The GAS will store annotation results for later retrieval. Users may view a list of their jobs. Freeusers may download results up to 30 min after their job has completed; thereafter their results will be archived and only available to them if they convert to a Premium user. Premium users will always have all their data available for download.

System Components

The GAS will comprise the following components:

- An object store for input files, annotated files, and job log files

- A key-value store for persisting information on annotation jobs

- A low cost, highly-durable object store for archiving the data of Free users

- A relational database for user account information

- A service that runs AnnTools for annotation

- A web application for users to interact with the GAS

- A set of message queues and notification tioics for managing various system activities

The diagram below shows the various GAS components and interactions:

GAS Scalability

We anticipate that the GAS will be in very high demand (since it’s a brilliant system developed by brilliant students), and that demand will be variable over the course of any given time period. Hence, the GAS will use elastic compute infrastructure to minimize cost during periods of low demand and to meet expected user service levels during peak demand periods.

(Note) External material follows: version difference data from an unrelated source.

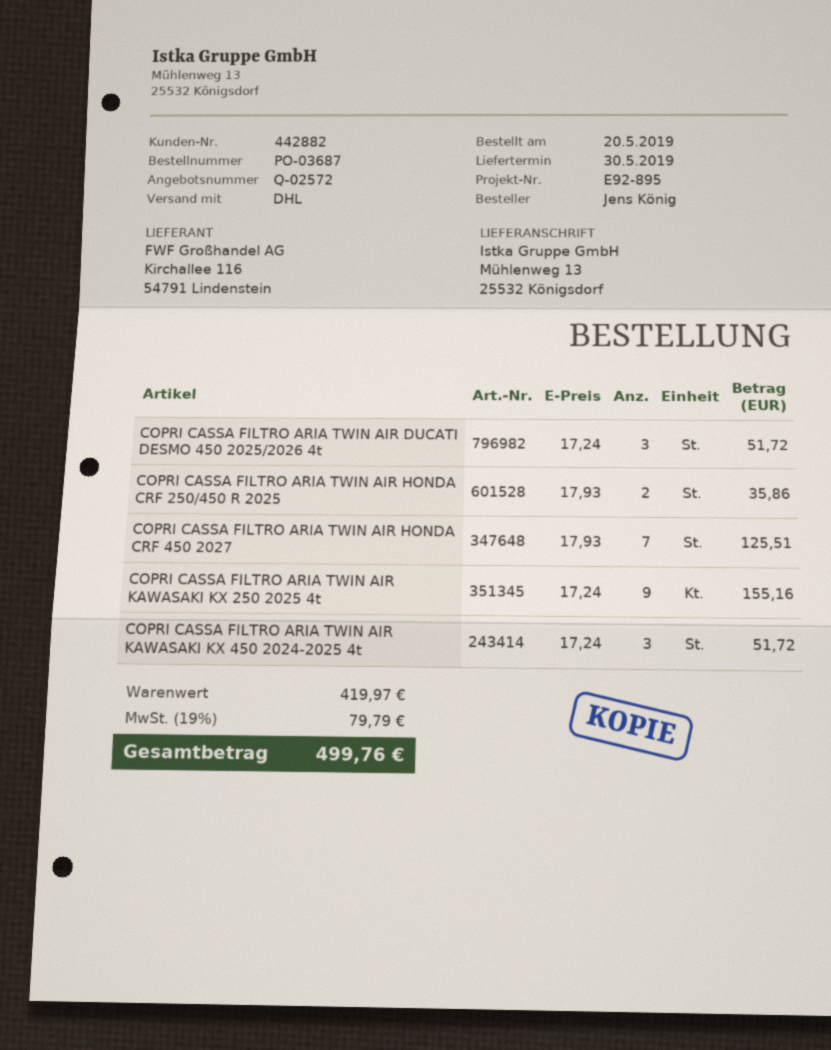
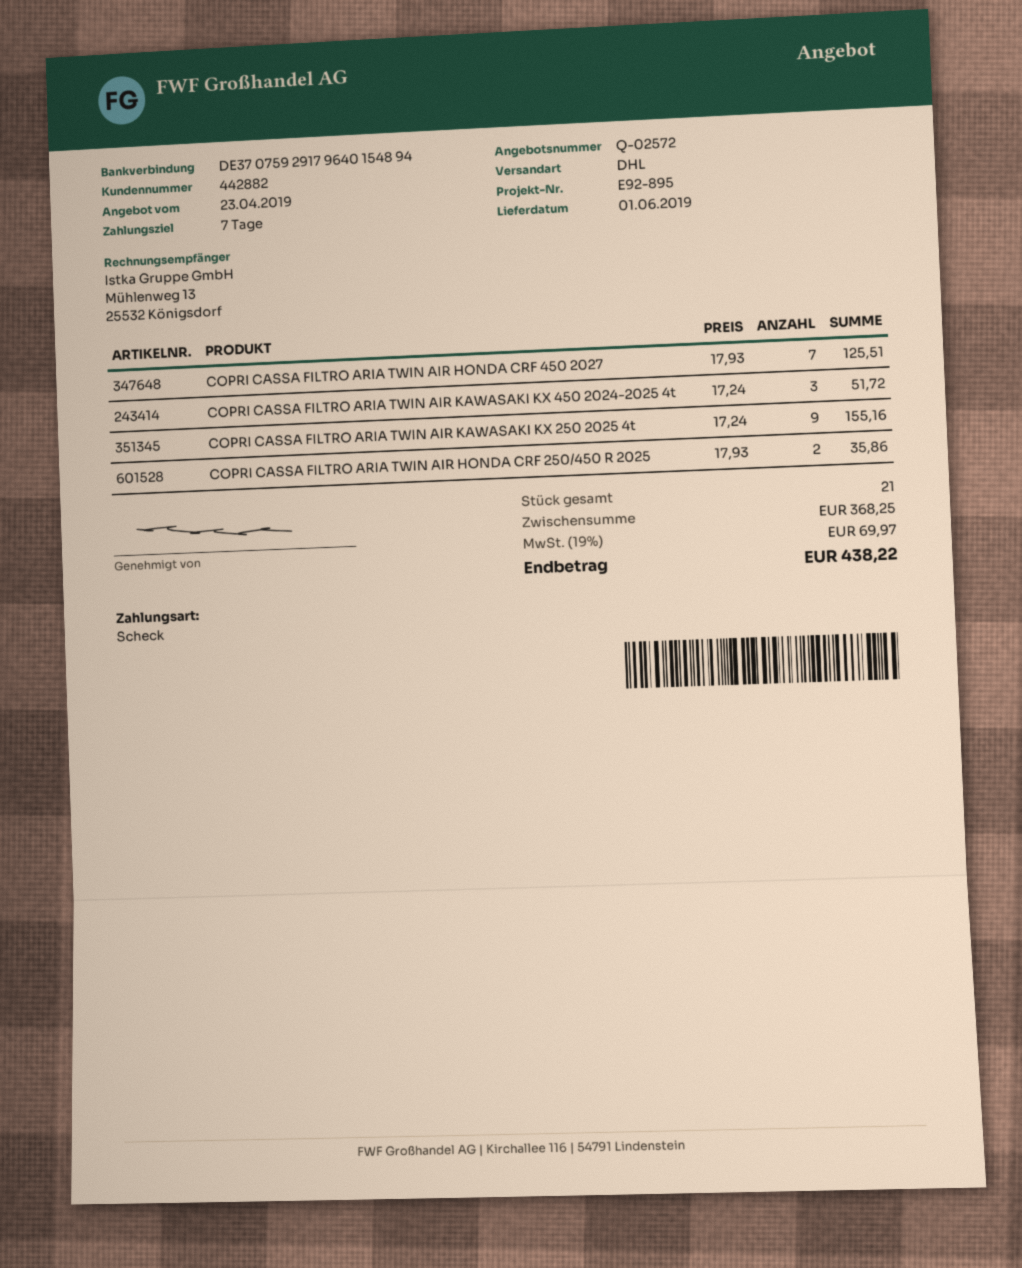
delivery date: 2019-05-30 -> 2019-06-01
COPRI CASSA FILTRO ARIA TWIN AIR DUCATI DESMO 450 2025/2026 4t: 3 x 17.24 = 51.72 -> none
subtotal: 419.97 -> 368.25
tax: 19% = 79.79 -> 19% = 69.97
total: 499.76 -> 438.22

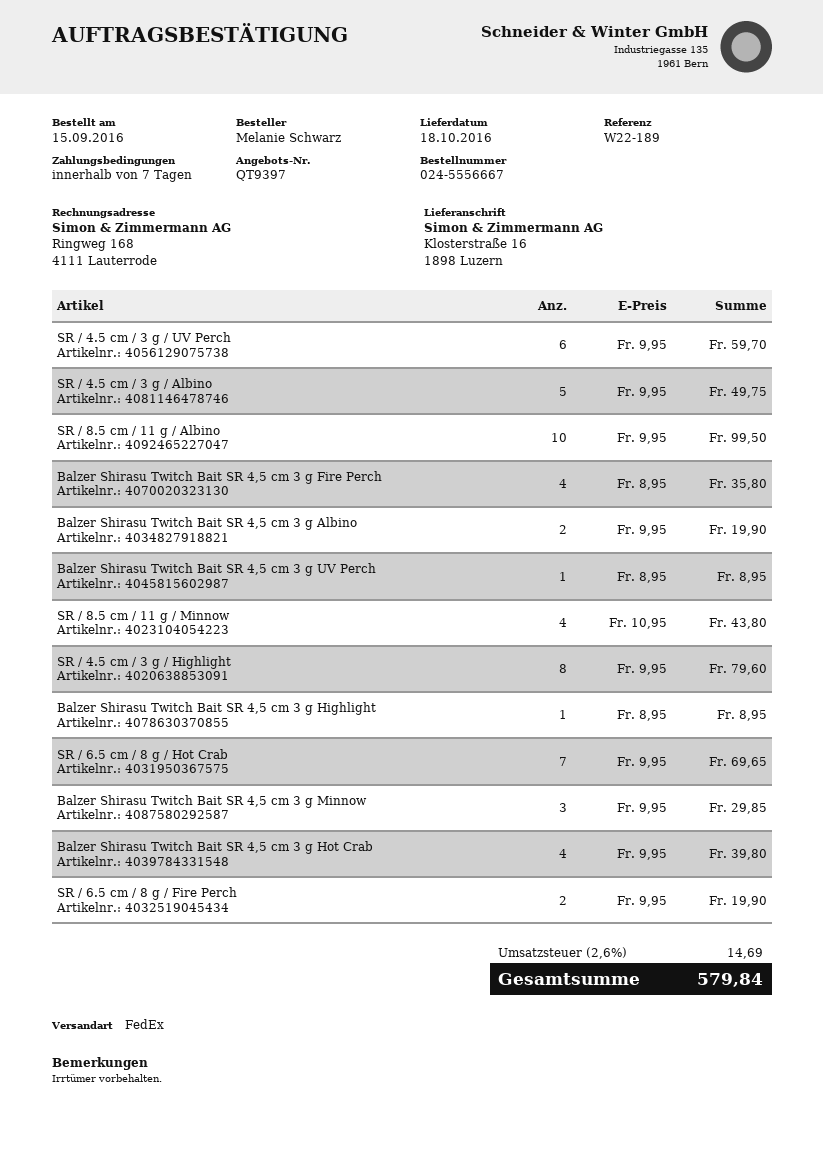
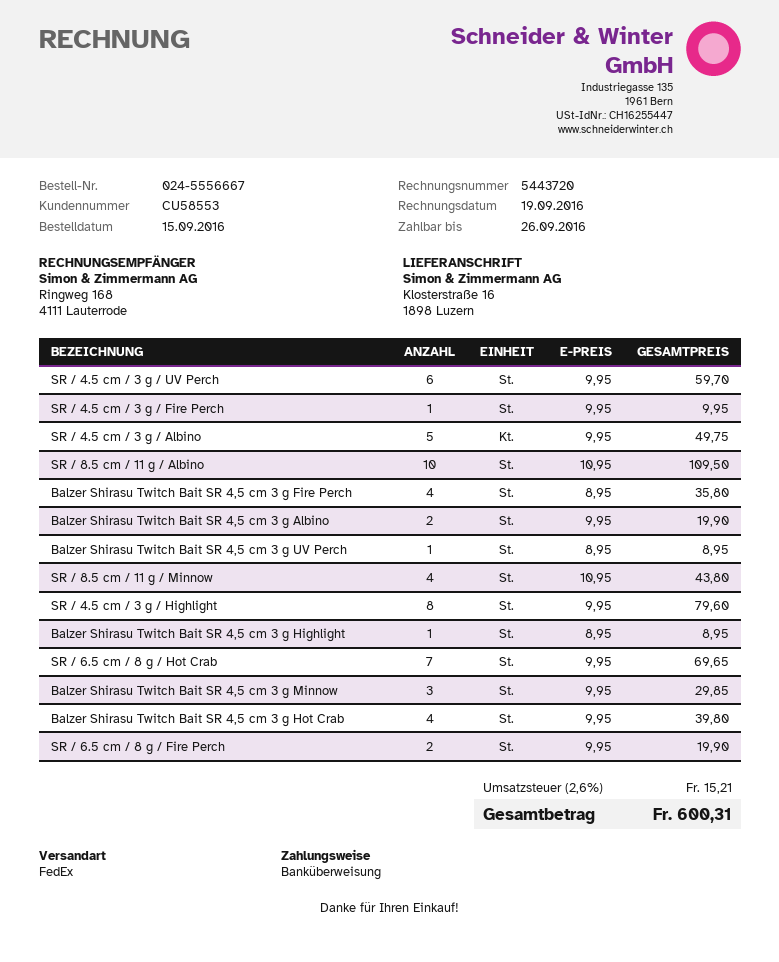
SR / 8.5 cm / 11 g / Albino: 10 x 9.95 = 99.50 -> 10 x 10.95 = 109.50
SR / 4.5 cm / 3 g / Fire Perch: none -> 1 x 9.95 = 9.95
tax: 2.6% = 14.69 -> 2.6% = 15.21
total: 579.84 -> 600.31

We will build elasticity into two areas of the GAS:

1. On the front end, the web application will be delivered by multiple servers running within a load balancer. All requests will be received at a single domain name/IP address, namely that of the load balancer. The load balancer will distribute requests across a pool of identically configured, stateless , web servers running on EC2 instances. At minimum, the load balancer will have two web server instances running across two availability zones, providing capacity and ensuring availability in the event of failure. If demand on either web server exceeds certain thresholds, the GAS will automatically launch additional web servers and place them in the load balancer pool. When demand remains below a certain threshold for a specified period of time, the GAS will terminate the excess web servers

2. On the back end, the annotator service will be delivered by multiple servers (optionally running within a separate virtual private cloud). At minimum this pool of socalled “worker nodes” will contain two nodes (EC2 instances). Additional instances will be launched and added to (or removed from) the worker pool, based on the number of requests in the job queue. The annotator servers store the state of running jobs locally (as implemented in homework assignments) in this sense they are not stateless like the web app servers. If a job fails to complete it will leave the system in an inconsistent state, but it’s a state from which we can recover relatively easily.